# Your instructions
Below is a listing from which only part is wanted; return exactly the lines from the one with "for your Mac." up to and including the one with "Experimenting with FruityMesh".

# Task material
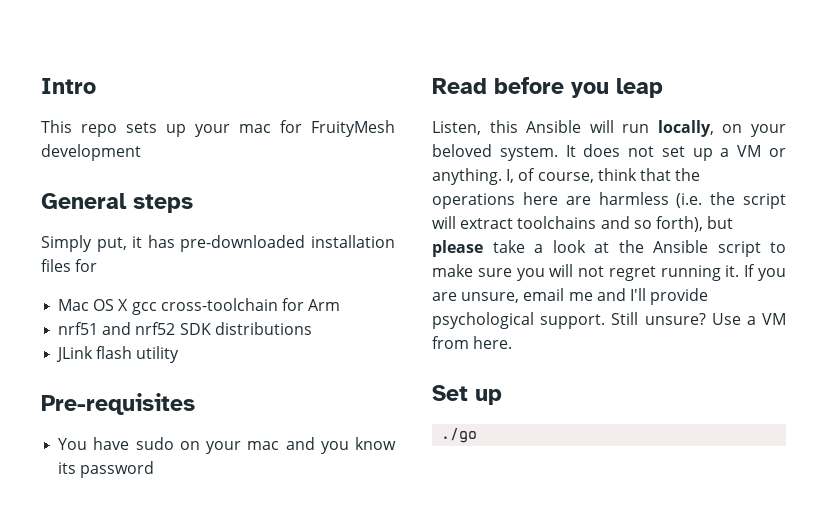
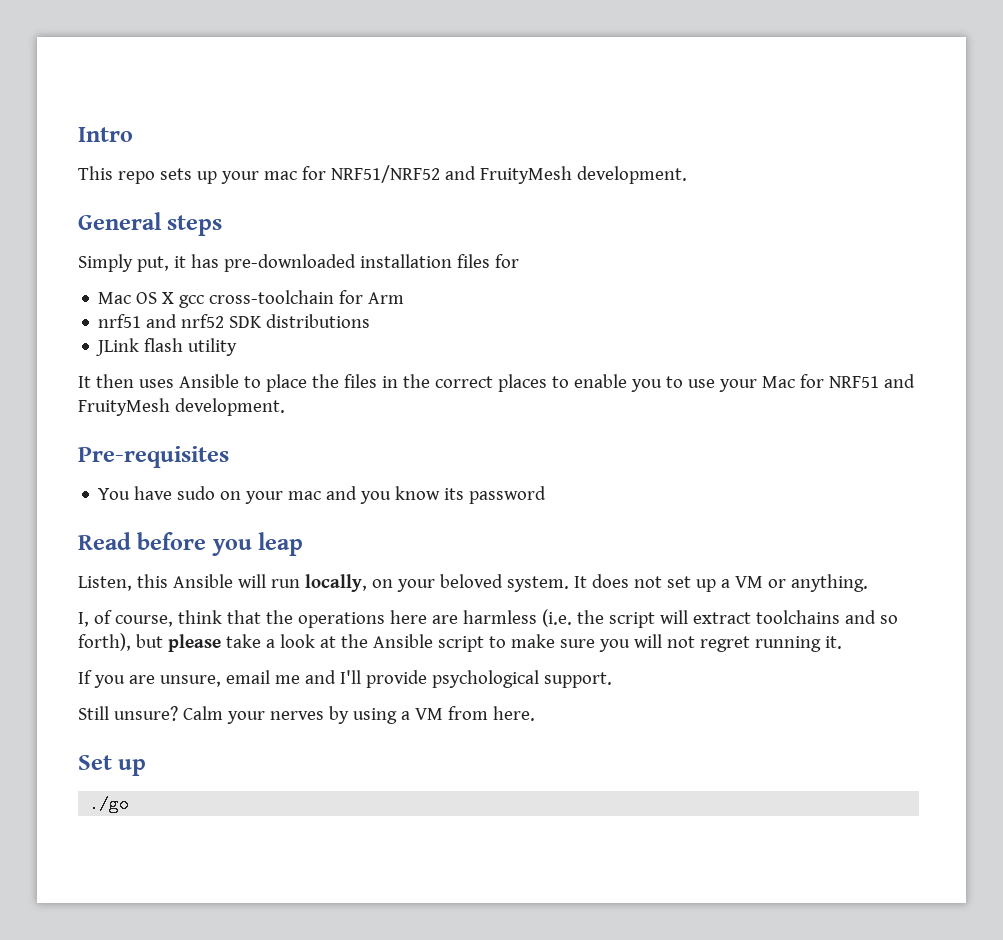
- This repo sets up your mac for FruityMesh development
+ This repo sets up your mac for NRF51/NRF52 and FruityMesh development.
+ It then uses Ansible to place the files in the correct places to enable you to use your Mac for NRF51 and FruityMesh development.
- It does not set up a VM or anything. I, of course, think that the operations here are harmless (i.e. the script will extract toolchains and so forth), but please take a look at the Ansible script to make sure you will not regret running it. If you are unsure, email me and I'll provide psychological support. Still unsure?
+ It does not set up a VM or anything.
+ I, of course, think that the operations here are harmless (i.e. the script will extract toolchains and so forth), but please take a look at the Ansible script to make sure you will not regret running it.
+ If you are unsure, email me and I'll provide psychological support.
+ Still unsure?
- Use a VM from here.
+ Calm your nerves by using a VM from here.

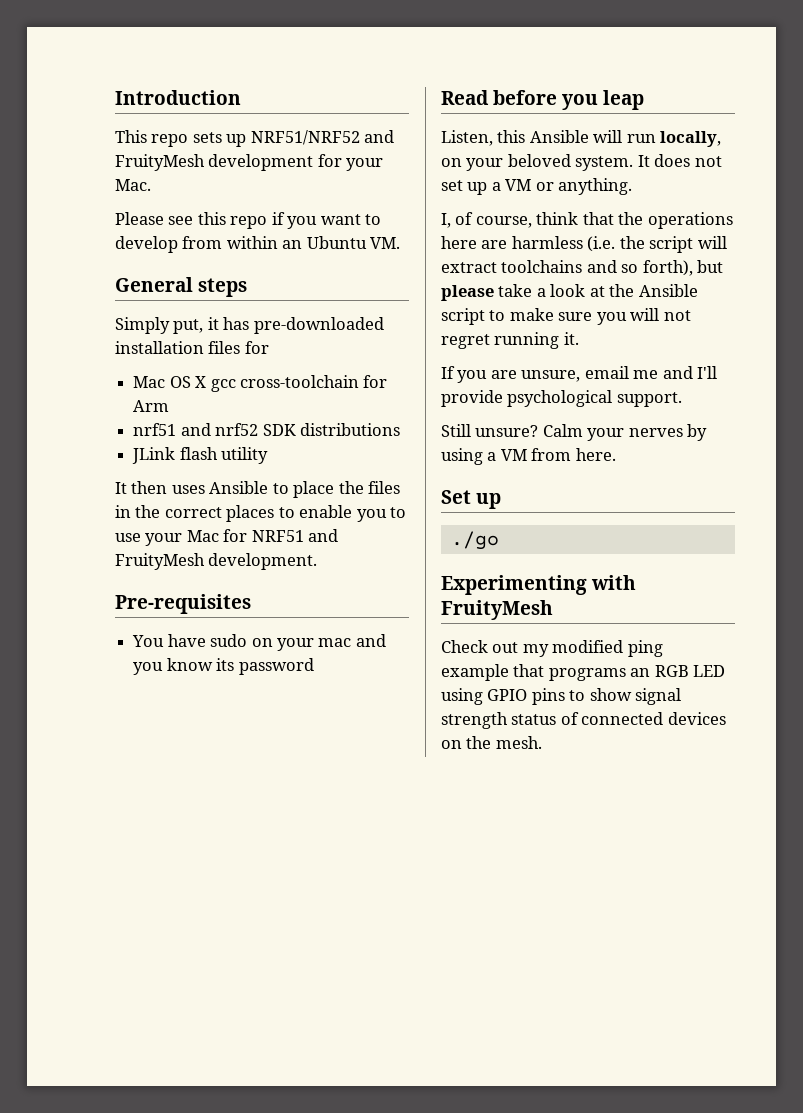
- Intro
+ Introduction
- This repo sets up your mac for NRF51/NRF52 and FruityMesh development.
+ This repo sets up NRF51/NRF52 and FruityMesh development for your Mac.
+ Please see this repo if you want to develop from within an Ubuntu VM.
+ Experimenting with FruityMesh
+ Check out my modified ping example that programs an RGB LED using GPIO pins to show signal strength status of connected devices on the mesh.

...

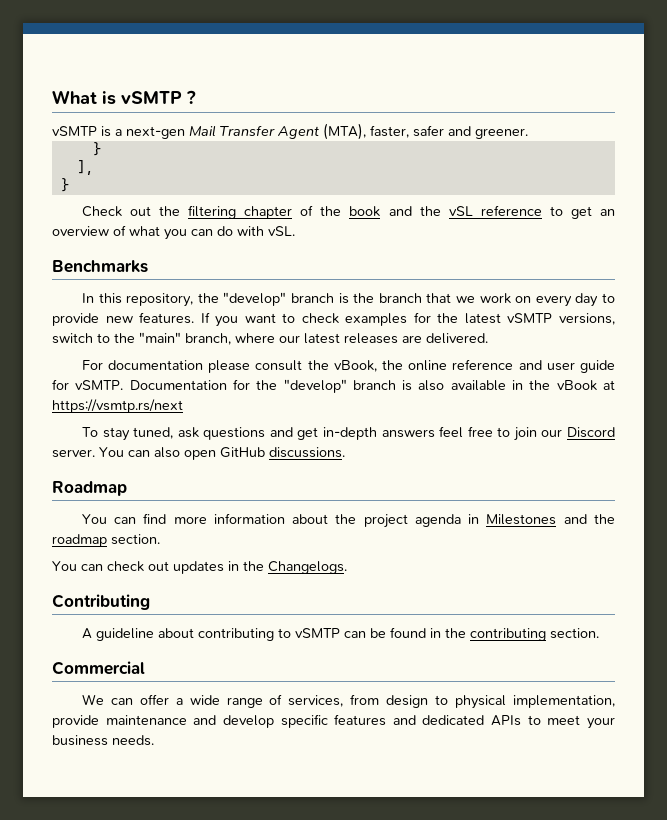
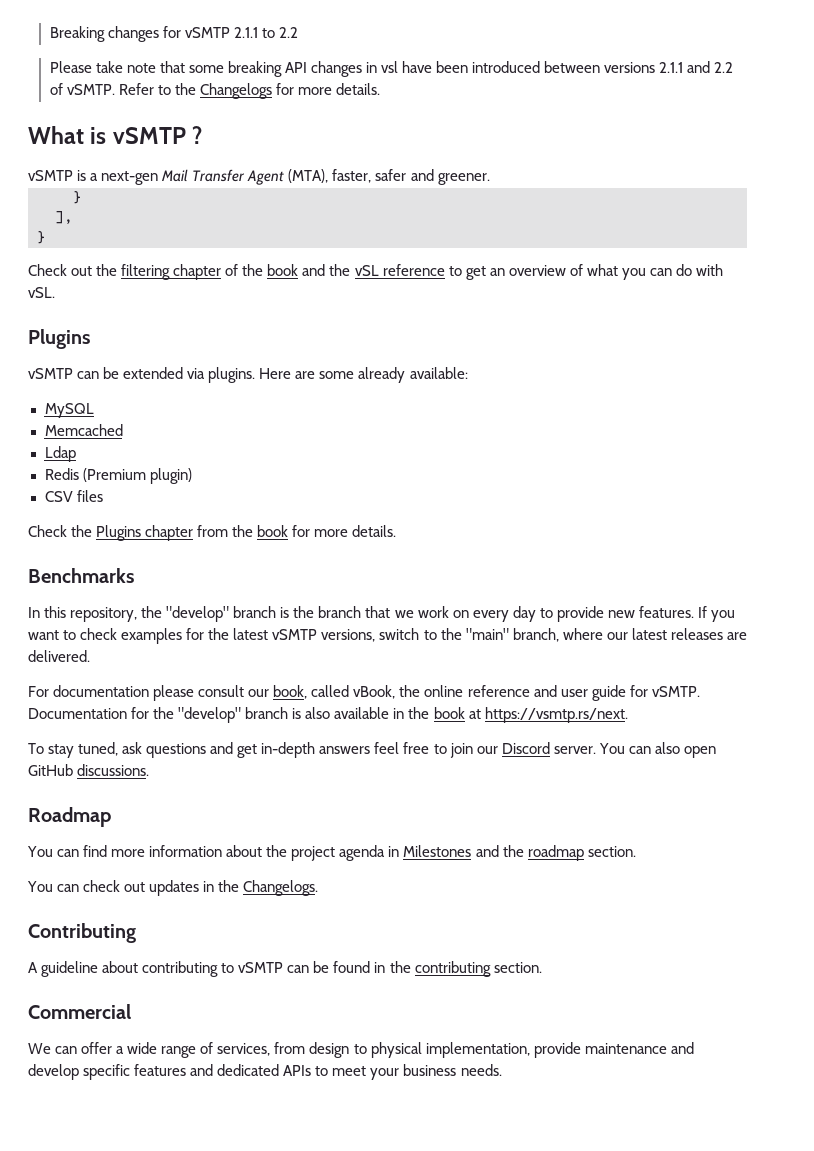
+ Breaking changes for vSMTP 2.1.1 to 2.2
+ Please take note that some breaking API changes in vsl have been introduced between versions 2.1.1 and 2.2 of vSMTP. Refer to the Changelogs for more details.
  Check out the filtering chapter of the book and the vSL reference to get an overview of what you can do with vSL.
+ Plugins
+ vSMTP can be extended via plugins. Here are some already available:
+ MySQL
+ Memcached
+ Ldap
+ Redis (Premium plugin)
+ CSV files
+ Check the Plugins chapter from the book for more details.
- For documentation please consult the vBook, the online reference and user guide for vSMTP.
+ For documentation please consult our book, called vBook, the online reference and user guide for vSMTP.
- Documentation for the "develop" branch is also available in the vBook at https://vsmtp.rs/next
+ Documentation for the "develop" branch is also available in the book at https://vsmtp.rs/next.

# Reply to the exercise
+ This repo sets up NRF51/NRF52 and FruityMesh development for your Mac.
+ Please see this repo if you want to develop from within an Ubuntu VM.
+ Experimenting with FruityMesh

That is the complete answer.